**TASK OBJECTIVE:** Which lines of the entries contain the string "block"? Copy each of them.

**DATA FOR PROCESSING:**
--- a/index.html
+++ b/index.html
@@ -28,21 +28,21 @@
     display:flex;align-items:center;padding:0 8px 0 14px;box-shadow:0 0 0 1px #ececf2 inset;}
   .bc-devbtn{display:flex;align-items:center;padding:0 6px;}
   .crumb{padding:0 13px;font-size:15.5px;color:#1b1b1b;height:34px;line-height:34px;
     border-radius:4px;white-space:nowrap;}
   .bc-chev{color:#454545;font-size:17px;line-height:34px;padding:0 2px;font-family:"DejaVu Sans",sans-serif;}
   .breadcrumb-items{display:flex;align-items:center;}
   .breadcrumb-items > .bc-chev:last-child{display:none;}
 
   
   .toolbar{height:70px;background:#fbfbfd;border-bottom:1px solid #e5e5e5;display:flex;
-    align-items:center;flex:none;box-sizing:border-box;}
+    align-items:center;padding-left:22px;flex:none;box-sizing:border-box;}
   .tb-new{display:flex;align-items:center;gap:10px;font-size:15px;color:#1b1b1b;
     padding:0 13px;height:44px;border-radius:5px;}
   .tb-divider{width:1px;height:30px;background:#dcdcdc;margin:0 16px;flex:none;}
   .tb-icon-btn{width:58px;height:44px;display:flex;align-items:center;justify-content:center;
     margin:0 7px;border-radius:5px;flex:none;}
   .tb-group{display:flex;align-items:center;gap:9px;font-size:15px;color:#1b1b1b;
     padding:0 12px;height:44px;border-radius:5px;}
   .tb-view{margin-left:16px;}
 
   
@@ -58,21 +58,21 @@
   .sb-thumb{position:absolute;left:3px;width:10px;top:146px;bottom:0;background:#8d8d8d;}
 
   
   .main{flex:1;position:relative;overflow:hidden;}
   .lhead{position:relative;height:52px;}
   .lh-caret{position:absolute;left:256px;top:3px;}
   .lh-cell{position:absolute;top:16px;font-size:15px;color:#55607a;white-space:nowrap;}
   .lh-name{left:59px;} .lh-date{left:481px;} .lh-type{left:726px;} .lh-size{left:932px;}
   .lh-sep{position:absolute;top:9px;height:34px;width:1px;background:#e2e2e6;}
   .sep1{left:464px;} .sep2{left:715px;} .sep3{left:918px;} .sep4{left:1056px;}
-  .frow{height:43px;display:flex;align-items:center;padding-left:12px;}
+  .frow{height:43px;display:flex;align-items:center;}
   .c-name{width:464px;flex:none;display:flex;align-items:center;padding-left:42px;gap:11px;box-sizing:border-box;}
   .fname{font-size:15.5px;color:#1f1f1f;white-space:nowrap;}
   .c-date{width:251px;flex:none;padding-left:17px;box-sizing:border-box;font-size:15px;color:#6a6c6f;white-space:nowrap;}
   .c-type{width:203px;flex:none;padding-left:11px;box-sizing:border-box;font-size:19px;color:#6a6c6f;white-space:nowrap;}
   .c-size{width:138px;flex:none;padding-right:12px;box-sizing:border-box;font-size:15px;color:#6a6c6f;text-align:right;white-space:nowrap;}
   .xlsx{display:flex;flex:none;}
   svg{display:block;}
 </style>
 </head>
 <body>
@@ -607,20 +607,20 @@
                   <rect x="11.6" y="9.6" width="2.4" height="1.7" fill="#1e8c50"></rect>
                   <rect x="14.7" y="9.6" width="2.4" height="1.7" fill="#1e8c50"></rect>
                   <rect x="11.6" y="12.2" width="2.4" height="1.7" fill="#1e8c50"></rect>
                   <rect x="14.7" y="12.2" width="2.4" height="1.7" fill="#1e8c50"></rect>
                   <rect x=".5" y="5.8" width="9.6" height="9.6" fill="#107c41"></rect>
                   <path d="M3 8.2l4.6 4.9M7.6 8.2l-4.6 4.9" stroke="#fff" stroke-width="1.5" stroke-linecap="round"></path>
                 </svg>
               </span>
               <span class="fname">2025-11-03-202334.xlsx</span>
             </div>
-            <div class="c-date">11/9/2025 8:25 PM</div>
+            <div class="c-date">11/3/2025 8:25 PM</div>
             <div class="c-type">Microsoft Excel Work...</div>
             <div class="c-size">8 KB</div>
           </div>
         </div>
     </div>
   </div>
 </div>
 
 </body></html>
* * *
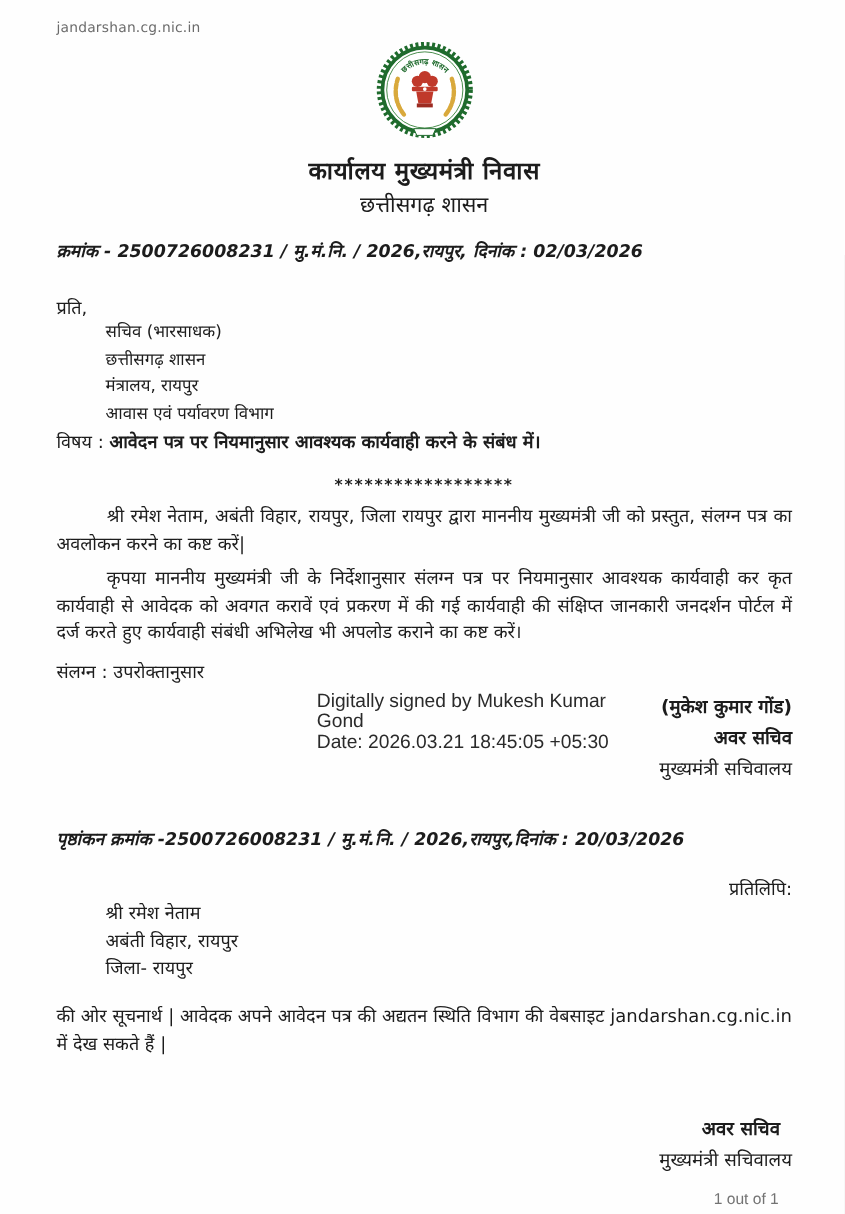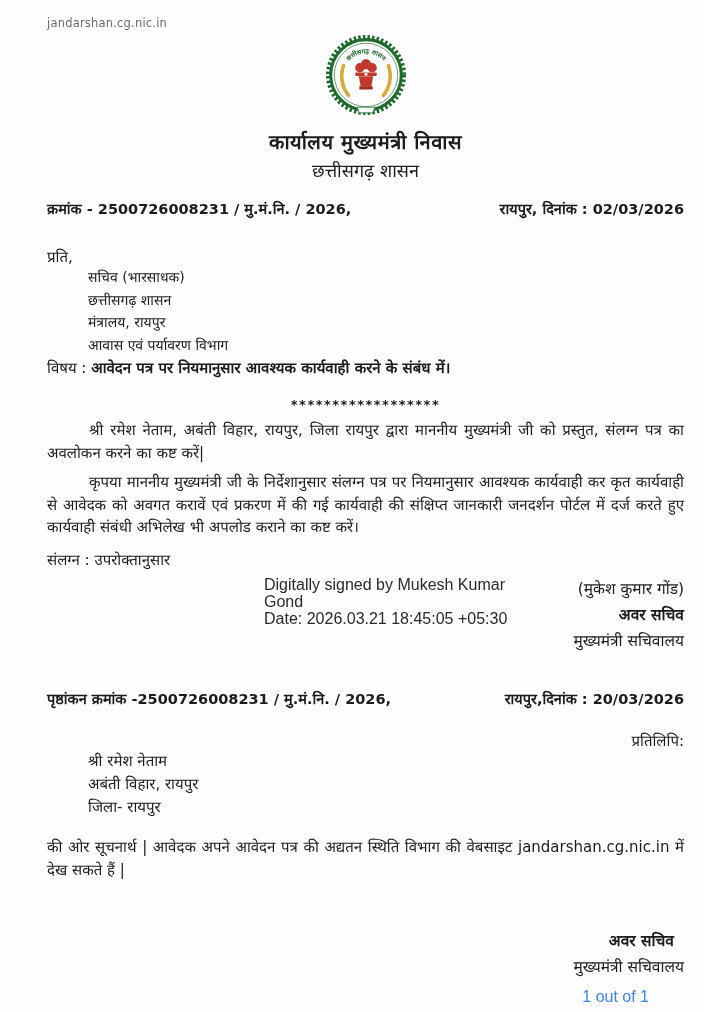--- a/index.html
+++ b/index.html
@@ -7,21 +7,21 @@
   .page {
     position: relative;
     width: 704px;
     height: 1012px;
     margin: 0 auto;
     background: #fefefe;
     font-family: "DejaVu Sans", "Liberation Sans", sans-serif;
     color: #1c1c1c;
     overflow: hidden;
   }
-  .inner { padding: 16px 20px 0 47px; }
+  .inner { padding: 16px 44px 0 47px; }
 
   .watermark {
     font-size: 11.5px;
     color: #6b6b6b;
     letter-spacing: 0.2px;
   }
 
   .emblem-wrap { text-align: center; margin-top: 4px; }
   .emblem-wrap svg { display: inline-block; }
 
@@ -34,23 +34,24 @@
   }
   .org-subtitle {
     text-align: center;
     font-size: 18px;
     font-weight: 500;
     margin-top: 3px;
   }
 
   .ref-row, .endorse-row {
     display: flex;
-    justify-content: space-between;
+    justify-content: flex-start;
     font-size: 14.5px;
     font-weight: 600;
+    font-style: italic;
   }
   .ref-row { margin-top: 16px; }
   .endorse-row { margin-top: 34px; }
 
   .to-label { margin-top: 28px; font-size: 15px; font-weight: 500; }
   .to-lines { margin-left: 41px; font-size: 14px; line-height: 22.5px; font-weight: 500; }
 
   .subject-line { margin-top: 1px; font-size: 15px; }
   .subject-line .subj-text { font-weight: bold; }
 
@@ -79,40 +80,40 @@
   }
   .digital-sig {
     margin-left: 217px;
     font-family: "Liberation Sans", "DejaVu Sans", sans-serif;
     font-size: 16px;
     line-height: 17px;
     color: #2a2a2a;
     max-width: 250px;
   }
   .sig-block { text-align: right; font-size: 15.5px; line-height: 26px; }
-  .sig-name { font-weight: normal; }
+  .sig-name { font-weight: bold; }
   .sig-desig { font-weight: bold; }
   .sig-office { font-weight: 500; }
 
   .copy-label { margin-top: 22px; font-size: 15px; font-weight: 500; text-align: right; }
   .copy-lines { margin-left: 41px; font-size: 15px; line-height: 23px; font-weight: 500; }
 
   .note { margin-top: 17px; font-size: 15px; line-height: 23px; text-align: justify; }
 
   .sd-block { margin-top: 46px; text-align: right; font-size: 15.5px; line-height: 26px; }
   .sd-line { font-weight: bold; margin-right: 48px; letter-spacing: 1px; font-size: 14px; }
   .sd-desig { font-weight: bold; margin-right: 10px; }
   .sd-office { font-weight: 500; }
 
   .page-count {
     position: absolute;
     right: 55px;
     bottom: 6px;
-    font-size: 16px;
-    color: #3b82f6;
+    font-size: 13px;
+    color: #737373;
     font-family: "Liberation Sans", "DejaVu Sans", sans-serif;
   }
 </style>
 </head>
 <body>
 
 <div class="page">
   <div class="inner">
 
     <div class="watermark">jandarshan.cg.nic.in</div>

**RESPONSE AREA:**
   svg{display:block;}
   .emblem-wrap svg { display: inline-block; }
   .sig-block { text-align: right; font-size: 15.5px; line-height: 26px; }
   .sd-block { margin-top: 46px; text-align: right; font-size: 15.5px; line-height: 26px; }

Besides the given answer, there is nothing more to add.